Korunacak, koruyacak kimsem yoktu. Güçsüzüm Yağız... Sana ihtiyacım var. Neden bıraktın beni?

Onlar sığ insanlardı; gönülden anlamazlar. Yağız'ı tekrar görmeyi umuyordum her saniye, ama öbür dünyada değil. Öldü.

"Siz onu tanımıyorsunuz! O arada bir şaka-"

"Kes! Yeter Aylin! Senin yüzünden bu hallere geldik!"

Benim yüzümden. Ben suçluyum, yine. Ben sorunum. En başından beri.

"Neden yalan söylediniz!"

"Kardeşim lan o benim! Tek kardeşim! Onun hatasını üstlenmeyeceksem ne yapacağım başka!"

"Bana söyleyebili-"

"Bencilsin! Ne anlarsın sen kardeş duygusundan! Senin yüzünden öldü o çocuk!
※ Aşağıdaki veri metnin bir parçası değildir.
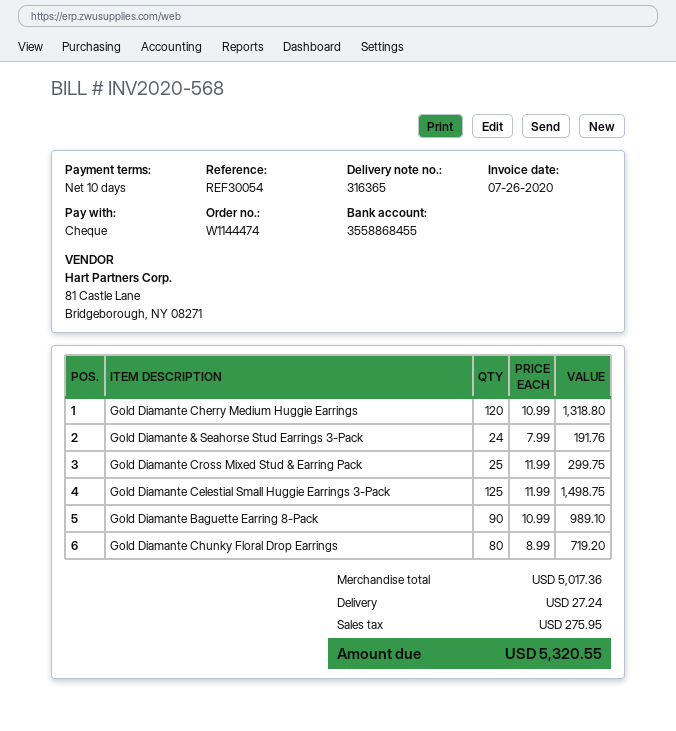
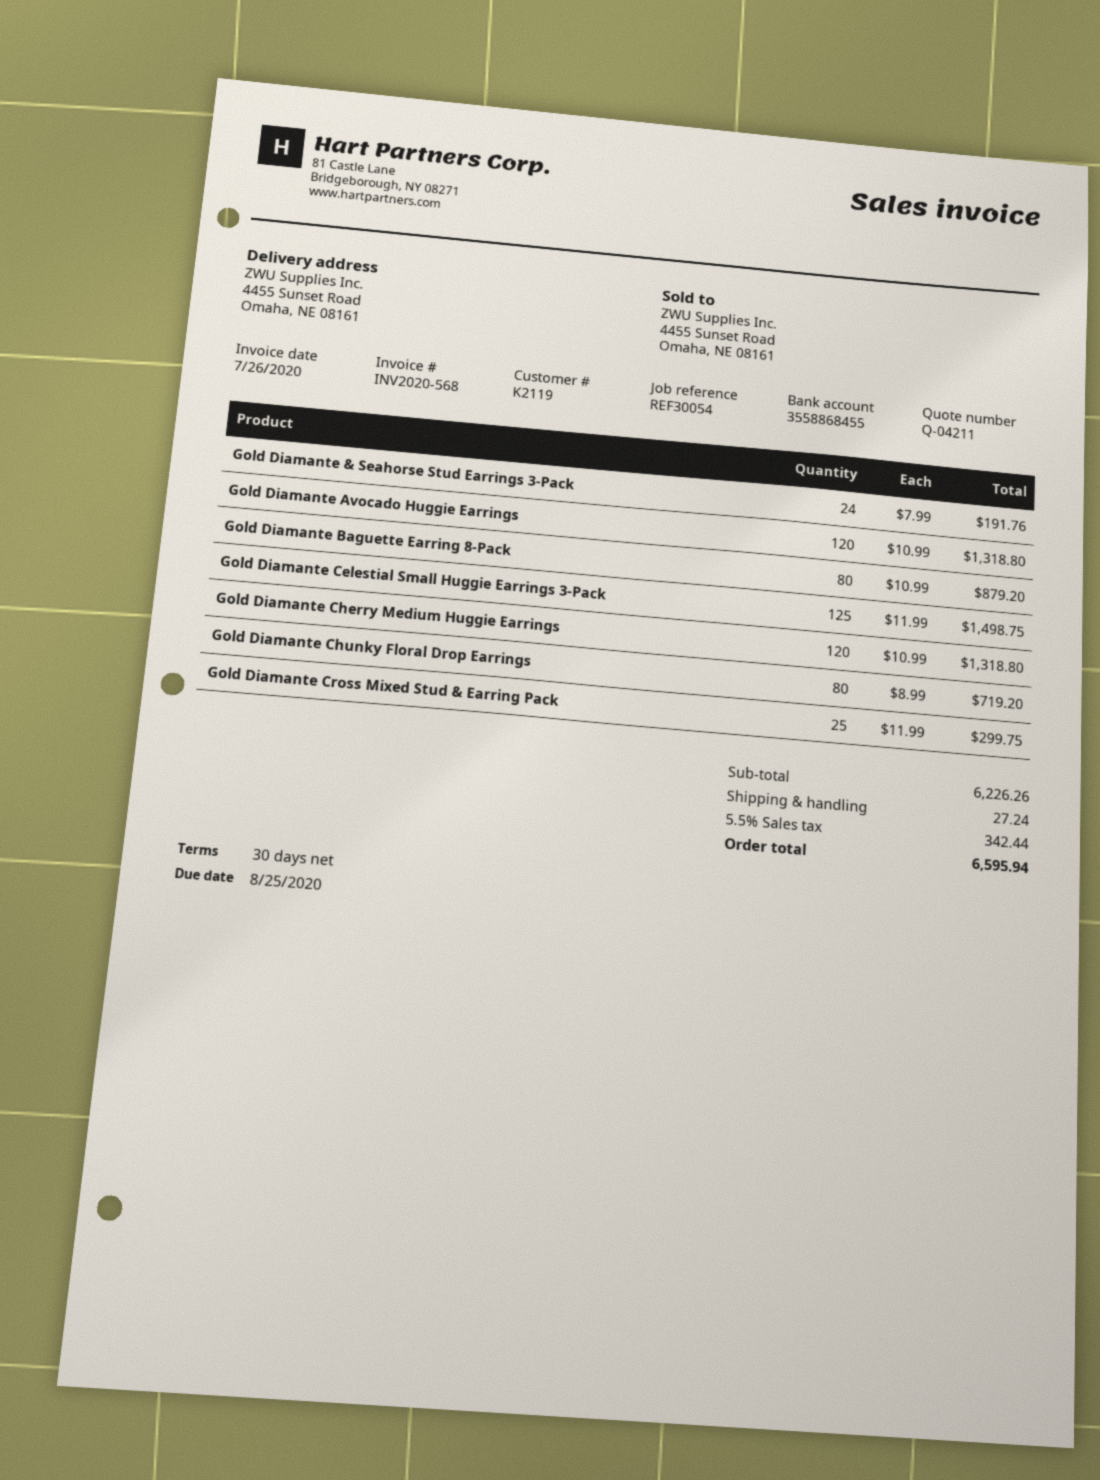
payment terms: 10 days -> 30 days
Gold Diamante Baguette Earring 8-Pack: 90 x 10.99 = 989.10 -> 80 x 10.99 = 879.20
Gold Diamante Avocado Huggie Earrings: none -> 120 x 10.99 = 1318.80
subtotal: 5017.36 -> 6226.26
tax: 275.95 -> 342.44
total: 5320.55 -> 6595.94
Bencilliğin, görgüsüzlüğün yüzünden!"

Bağırarak koridorda gelen geçen insanları umursamadan kavga ediyorduk Yamanla. Sözleri Yağız'ımın ölümünü kabullenememin acısı yetmezmiş gibi daha da canımı yakıyordu. Dayanamayıp çığlık atarak susturmaya çalışmıştım. Kriz.

Kafamın içinde ki küçük insanlar tüm gücüyle Yaman'a susması için uzun ve ses tellerim kopana kadar çığlık atmamı sağlamıştı.

"Neden! Neden Yağız'ın Hazal'ın evlenip çocuğunun olduğunu söylemedin! Neden!"

"Gençti o zaman genç! Sende olsan aynı şeyi yaparsın!"

Olduğum yerden zar zor duvardan tutunarak içimden ağlamaya, sesimin duyulmamasını sağlamak için ağzımı kapattığımda kendimi durduramıyordum bu sefer. Elim titrediği için ağzımı kapatamıyor; vücudumu kontrol edemiyordum. Hastaların arasından geçerken bir kaç kişiye çarparak koşar adımlarla nefes almak için dışarıya çıkar çıkmaz aklımı kaybediyor gibiydim.

Dengede duramıyor çıldıracak derece ağlıyordum, nefes alış verişim düzensiz ve kesintili bir şekilde bankalardan birine oturacakken gözümün kararmaya ve kapanmaya başladığını anlayınca günlerdir bitkin olan bedenim kapanmıştı.

Yağız, hayatım; yalancı baharım solmuştu.

Oyunbozan. Afet-i â'zam beklemedi bu sefer. Buldu bizi; askerimi aldı. Ölüm kadar rahatmış, hayat kadar yalanmış ayrılık. Zarar ziyan döküldü ortaya, ufak tefek sorun geçmeyecekti.